1
0
voyager-api/ScrapperAPI/Services/ScraperHttpClient.cs

146 lines
5.2 KiB
C#

using System.Net;
using Microsoft.Extensions.Options;
using ScrapperAPI.Interfaces;
using ScrapperAPI.Options;
namespace ScrapperAPI.Services;
public sealed class ScraperHttpClient : IScraperHttpClient
{
private readonly IHttpClientFactory _httpClientFactory;
private readonly IDomainRateLimiter _rateLimiter;
private readonly ILogger<ScraperHttpClient> _logger;
private readonly ScraperOptions _opts;
public ScraperHttpClient(
IHttpClientFactory httpClientFactory,
IDomainRateLimiter rateLimiter,
ILogger<ScraperHttpClient> logger,
IOptions<ScraperOptions> options)
{
_httpClientFactory = httpClientFactory;
_rateLimiter = rateLimiter;
_logger = logger;
_opts = options.Value;
}
public async Task<string> GetStringWithRetryAsync(string url, CancellationToken ct)
{
if (!Uri.TryCreate(url, UriKind.Absolute, out var uri))
throw new ArgumentException("Invalid URL", nameof(url));
var host = uri.Host;
var http = _httpClientFactory.CreateClient("scraper");
var maxAttempts = Math.Max(1, _opts.Retry.MaxAttempts);
var baseDelay = Math.Max(0, _opts.Retry.BaseDelayMs);
var maxDelay = Math.Max(baseDelay, _opts.Retry.MaxDelayMs);
Exception? lastEx = null;
for (var attempt = 1; attempt <= maxAttempts; attempt++)
{
ct.ThrowIfCancellationRequested();
// Rate limit por host antes de iniciar a request
var before = DateTimeOffset.UtcNow;
await _rateLimiter.WaitAsync(host, ct);
var waitedMs = (int)(DateTimeOffset.UtcNow - before).TotalMilliseconds;
if (waitedMs > 0)
_logger.LogDebug("RateLimit applied: waited {WaitedMs}ms for host {Host}", waitedMs, host);
try
{
using var req = new HttpRequestMessage(HttpMethod.Get, uri);
req.Headers.UserAgent.ParseAdd("webscrapper/1.0");
req.Headers.Accept.ParseAdd("text/html,application/xhtml+xml,application/xml;q=0.9,*/*;q=0.8");
using var resp = await http.SendAsync(req, HttpCompletionOption.ResponseHeadersRead, ct);
if (IsTransientStatus(resp.StatusCode))
{
lastEx = new HttpRequestException($"Transient status code {(int)resp.StatusCode} ({resp.StatusCode})");
await LogAndDelayRetryAsync(url, host, attempt, maxAttempts, lastEx, baseDelay, maxDelay, ct, resp.StatusCode);
continue;
}
resp.EnsureSuccessStatusCode();
return await resp.Content.ReadAsStringAsync(ct);
}
catch (Exception ex) when (IsTransientException(ex, ct))
{
lastEx = ex;
if (attempt >= maxAttempts)
break;
await LogAndDelayRetryAsync(url, host, attempt, maxAttempts, ex, baseDelay, maxDelay, ct, statusCode: null);
}
}
throw lastEx ?? new Exception("Request failed");
}
private static bool IsTransientStatus(HttpStatusCode statusCode)
{
// Transientes típicos:
// 408 Request Timeout
// 429 Too Many Requests
// 5xx Server errors
var code = (int)statusCode;
return code == 408 || code == 429 || (code >= 500 && code <= 599);
}
private static bool IsTransientException(Exception ex, CancellationToken ct)
{
// HttpRequestException (DNS, socket, etc.)

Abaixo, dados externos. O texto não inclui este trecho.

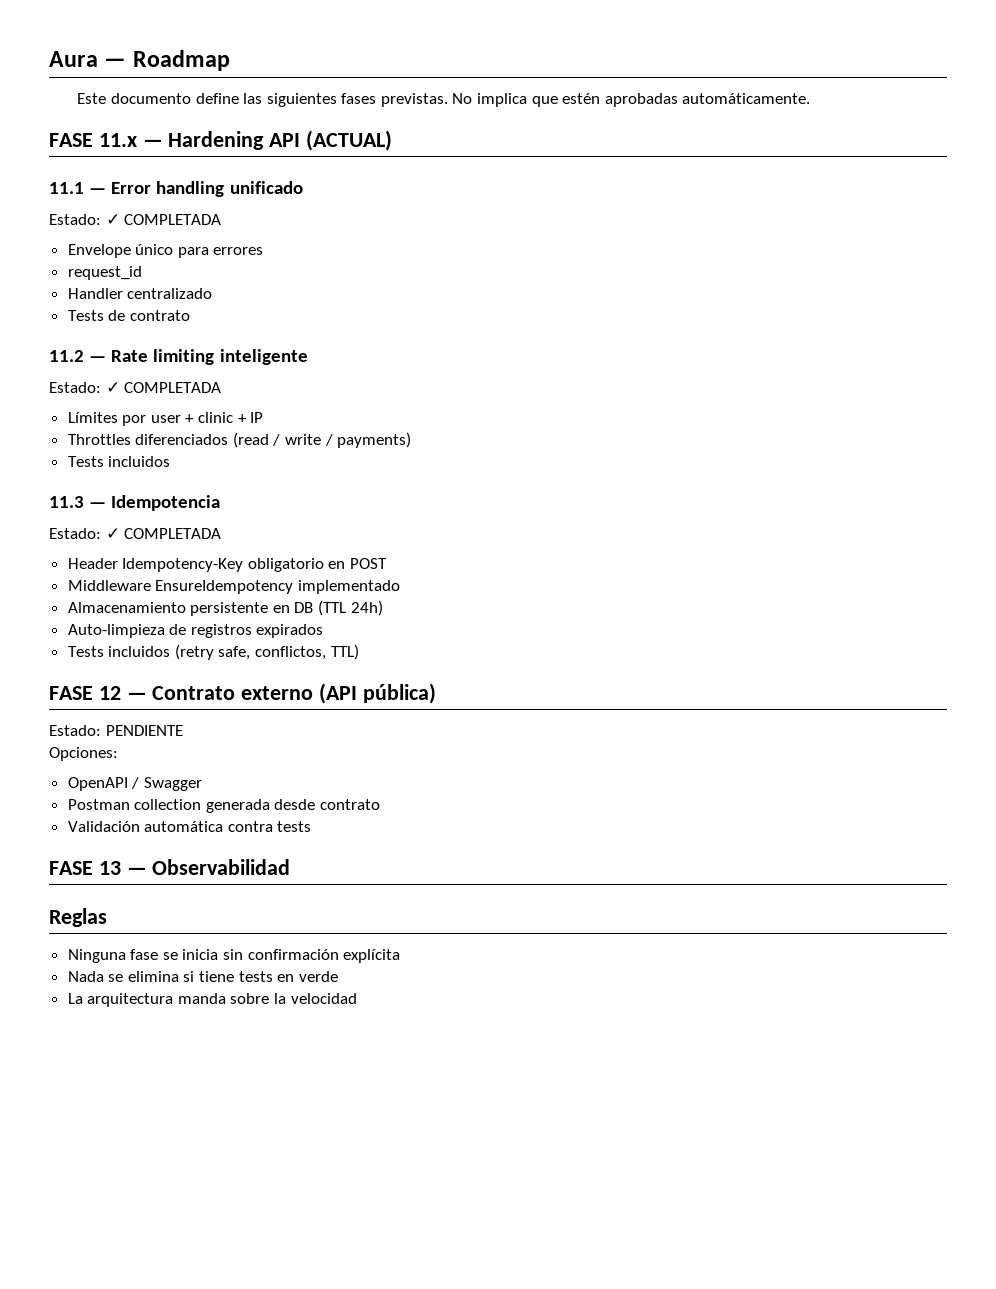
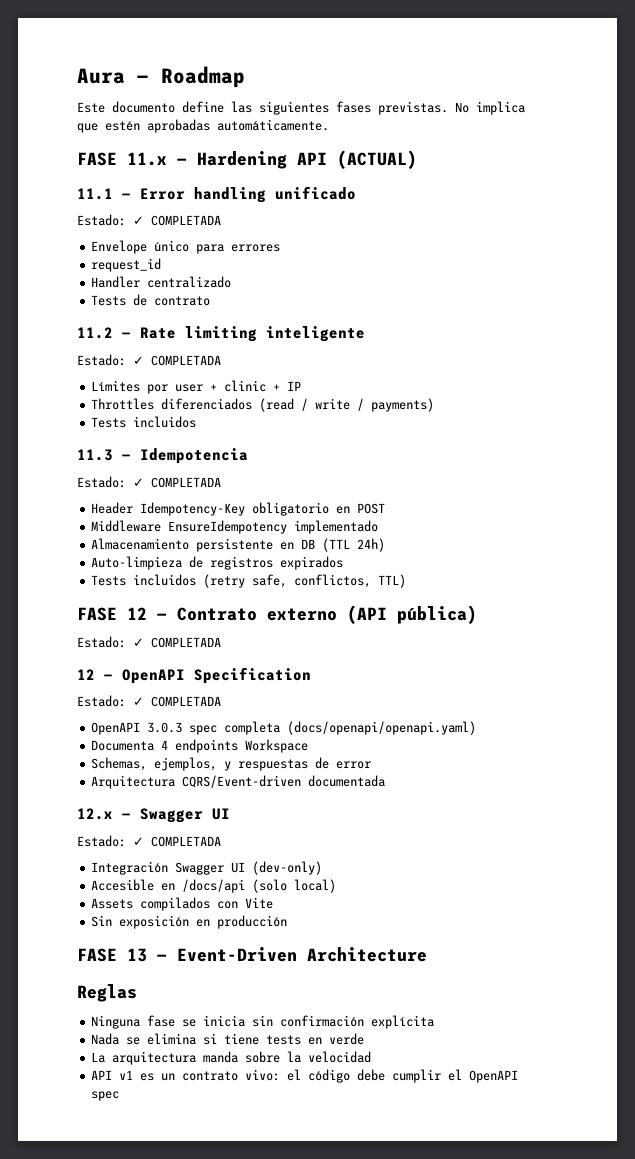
  FASE 12 — Contrato externo (API pública)
- Estado: PENDIENTE
- Opciones:
- OpenAPI / Swagger
- Postman collection generada desde contrato
- Validación automática contra tests
+ Estado: ✓ COMPLETADA
+ 12 — OpenAPI Specification
+ Estado: ✓ COMPLETADA
+ OpenAPI 3.0.3 spec completa (docs/openapi/openapi.yaml)
+ Documenta 4 endpoints Workspace
+ Schemas, ejemplos, y respuestas de error
+ Arquitectura CQRS/Event-driven documentada
+ 12.x — Swagger UI
+ Estado: ✓ COMPLETADA
+ Integración Swagger UI (dev-only)
+ Accesible en /docs/api (solo local)
+ Assets compilados con Vite
+ Sin exposición en producción
- FASE 13 — Observabilidad
+ FASE 13 — Event-Driven Architecture
+ API v1 es un contrato vivo: el código debe cumplir el OpenAPI spec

// TaskCanceledException pode ser timeout (mas se foi cancelamento do host, não retry)
if (ex is OperationCanceledException && ct.IsCancellationRequested)
return false;
return ex is HttpRequestException
|| ex is TaskCanceledException; // timeout de HttpClient costuma cair aqui
}
private async Task LogAndDelayRetryAsync(
string url,
string host,
int attempt,
int maxAttempts,
Exception ex,
int baseDelayMs,
int maxDelayMs,
CancellationToken ct,
HttpStatusCode? statusCode)
{
var delayMs = ComputeBackoffWithJitterMs(attempt, baseDelayMs, maxDelayMs);
if (statusCode is not null)
{
_logger.LogWarning(
ex,
"Retrying ({Attempt}/{MaxAttempts}) in {DelayMs}ms due to status {StatusCode} for host {Host}. Url={Url}",
attempt, maxAttempts, delayMs, (int)statusCode.Value, host, url);
}
else
{
_logger.LogWarning(
ex,
"Retrying ({Attempt}/{MaxAttempts}) in {DelayMs}ms due to transient error for host {Host}. Url={Url}",
attempt, maxAttempts, delayMs, host, url);
}
await Task.Delay(delayMs, ct);
}
private static int ComputeBackoffWithJitterMs(int attempt, int baseDelayMs, int maxDelayMs)
{
// Exponential backoff: base * 2^(attempt-1), com jitter [0..base)
// clamp em maxDelay
var exp = baseDelayMs * (1 << Math.Clamp(attempt - 1, 0, 30));
var clamped = Math.Min(exp, maxDelayMs);
var jitter = Random.Shared.Next(0, Math.Max(1, baseDelayMs));
return Math.Min(clamped + jitter, maxDelayMs);
}
}